John Everett Millais

gigatos | March 11, 2022

Summary

Sir John Everett Millais, 1st Baronet de Millais of Palace Gate and Saint Ouen, Jersey (Southampton, June 8, 1829 – London, August 13, 1896) was an English painter and illustrator and one of the founders of the Pre-Raphaelite Brotherhood.

A child prodigy, at age 11 he became the youngest student to enter the English Royal Academy. The Pre-Raphaelite Brotherhood was founded in his parents” home in London. Millais became already in his time the most famous exponent of this current, and his painting Christ in his parents” house was received controversially due to the realism in which he portrayed Jesus and his house, commonly portrayed in art in mythical form. In the late 1850s Millais began to abandon the Pre-Raphaelite style. His late works gained great success, making Millais one of the most well-paid artists alive at the time. Despite this, they were seen by most 20th century critics as mistakes. This perspective changed in recent decades, as his late works came to be seen as elements of a larger change that was taking place in the art world.

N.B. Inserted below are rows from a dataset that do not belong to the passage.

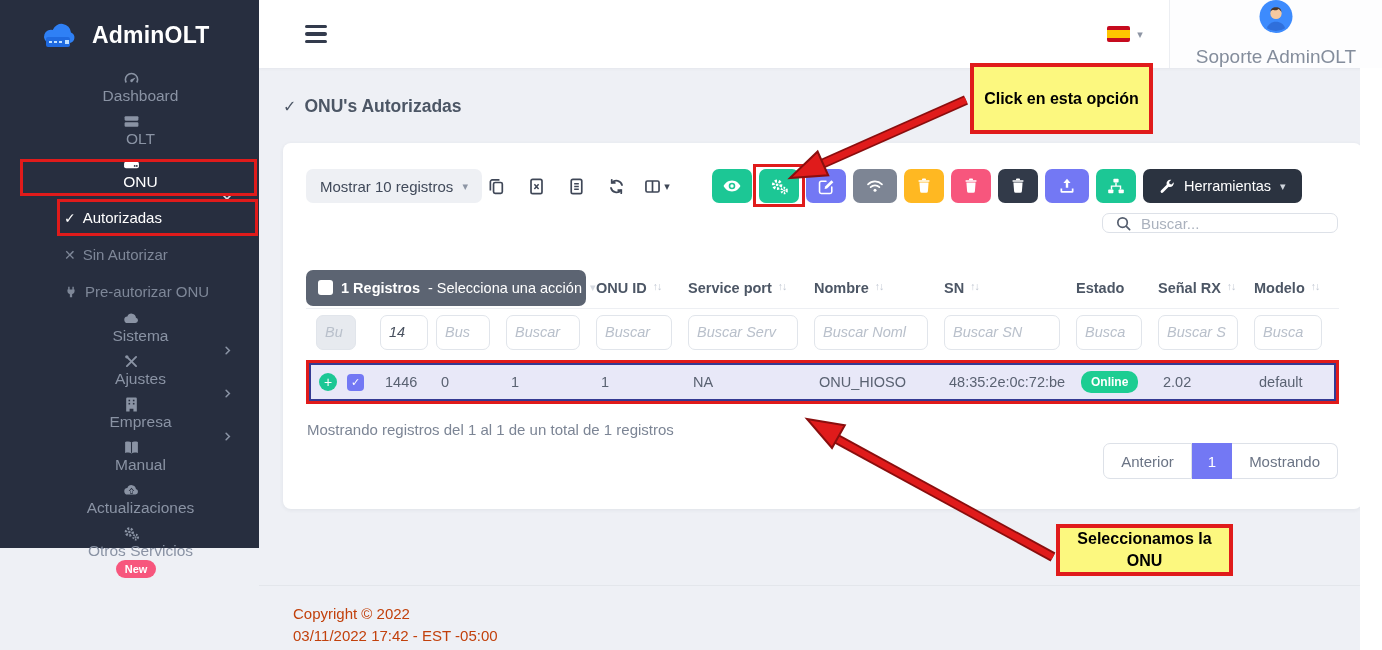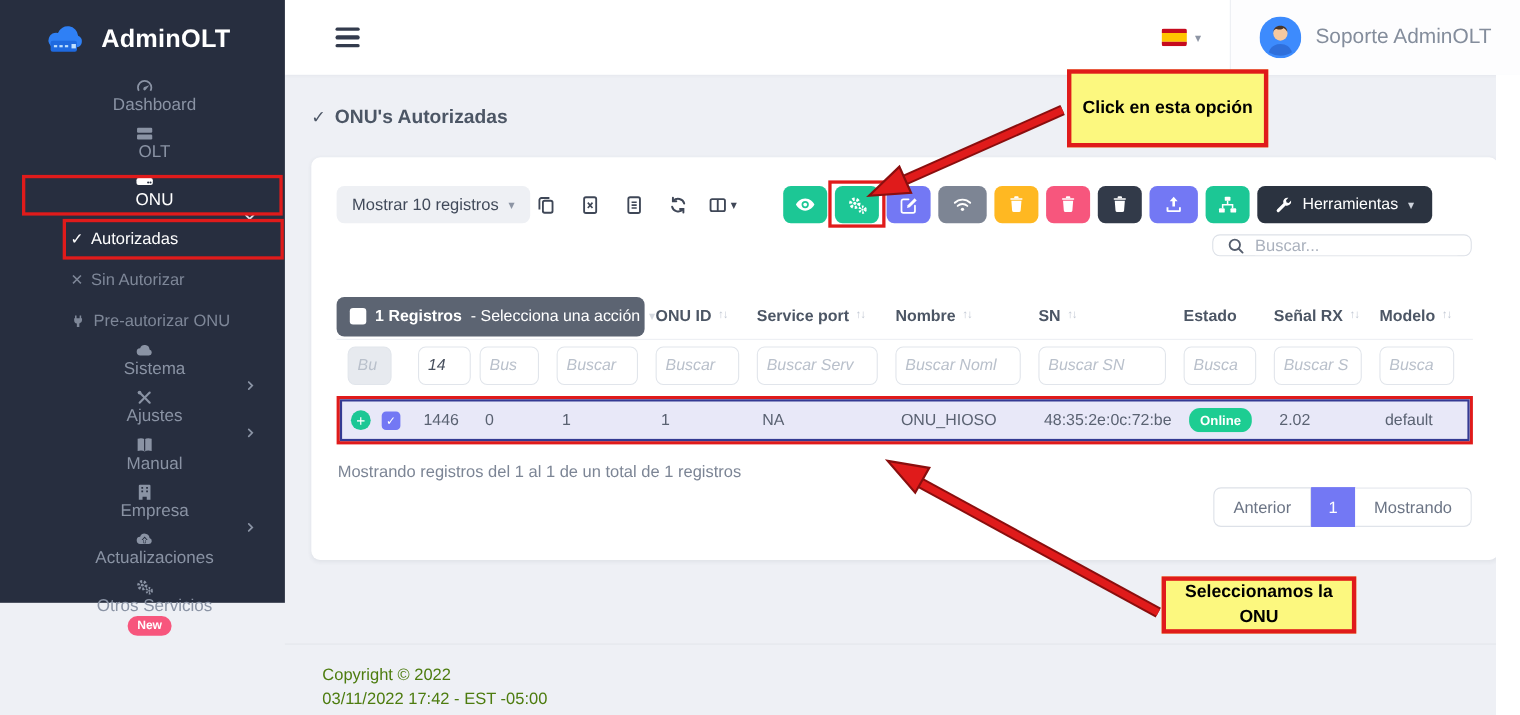"Soporte AdminOLT" .user-wrap { flex-direction: none -> column }
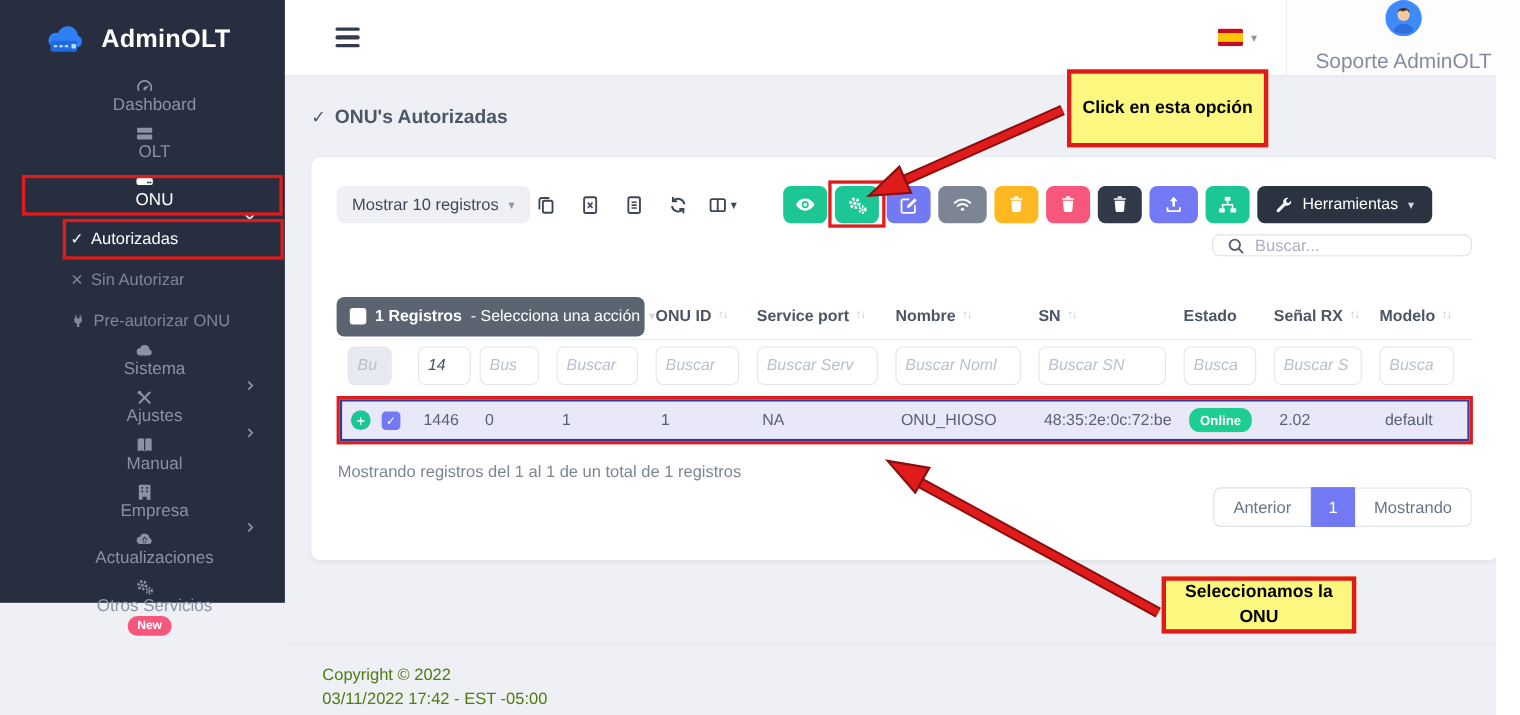"Manual" div.side-item { order: before "Empresa" -> after "Empresa" }
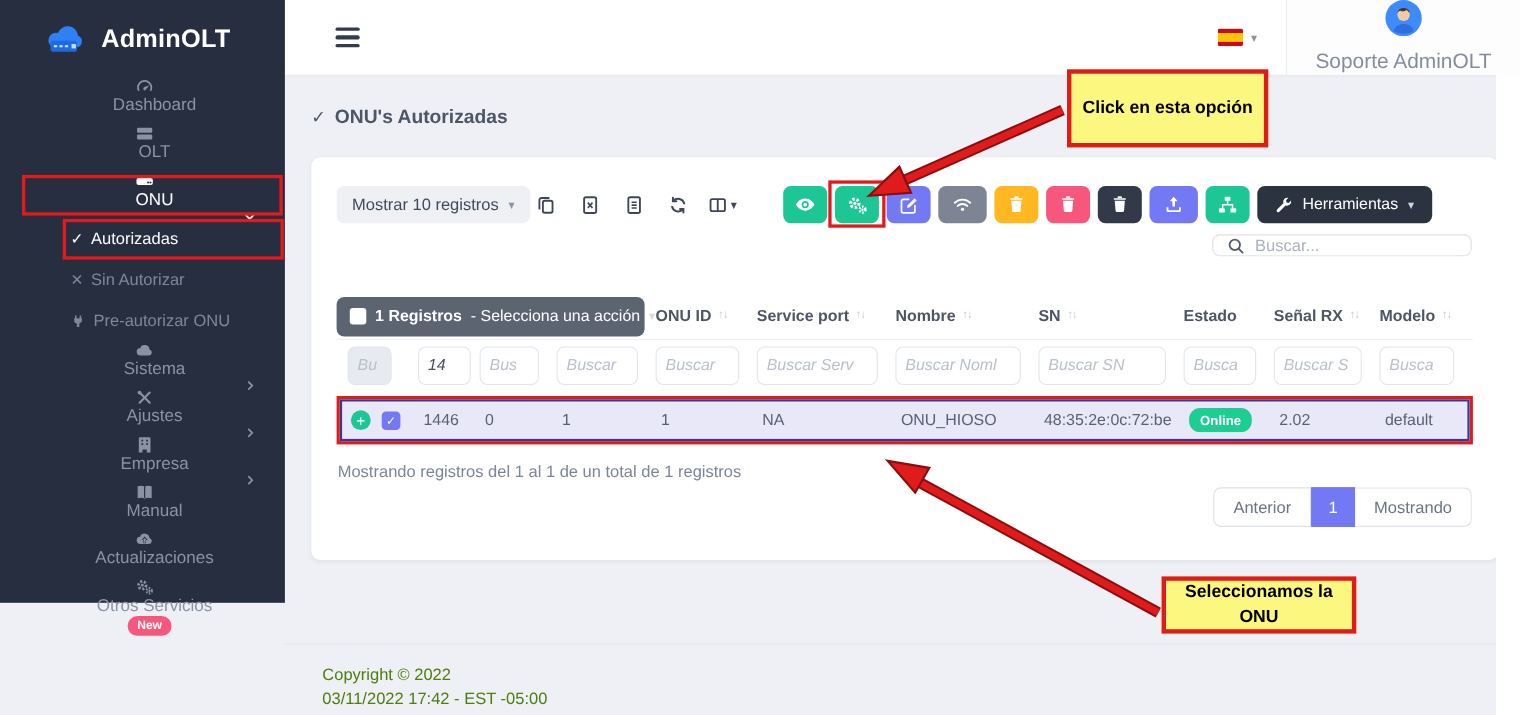"Copyright © 2022" .footer div { color: #4d7c0f -> #c2410c }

Millais” private life also played a major role in building his reputation. His wife, Effie Gray, divorced the critic John Ruskin, who encouraged Millais” younger work. Effie”s divorce and her marriage to Millais have sometimes been linked to changes in Millais” style.

Her mother”s “strong personality” was her greatest influence during her youth. She had a strong interest in art and music, and encouraged his artistic desires, and was the main cause for the family”s move to London, which was done to make it easier to establish contacts with the Royal English Academy. Millais later said, “I owe everything I have to my mother.

His prodigious artistic talent earned him a place at the Royal English Academy in 1840 at the age of 11, an age unheard of among academy students. There he met William Holman Hunt and Dante Gabriel Rossetti, with whom he would form the Pre-Raphaelite Brotherhood in September 1848 at his family”s home on Gower Street at the end of Bedford Square.

Family

The Pre-Raphaelite style was promoted primarily by the renowned critic John Ruskin, who defended Pre-Raphaelite artists against their critics. Millais” friendship with Ruskin provided the opportunity for him to be introduced to Ruskin”s wife, Effie. Shortly after they met, Effie posed for Musil”s painting Eviction Order (1852). While Millais was painting Effie the two fell in love. Despite having been Ruskin”s wife for years, Effie was still a virgin. Her parents realized that something strange was happening and she filed for divorce – which was made easier by the non-consummation of the marriage.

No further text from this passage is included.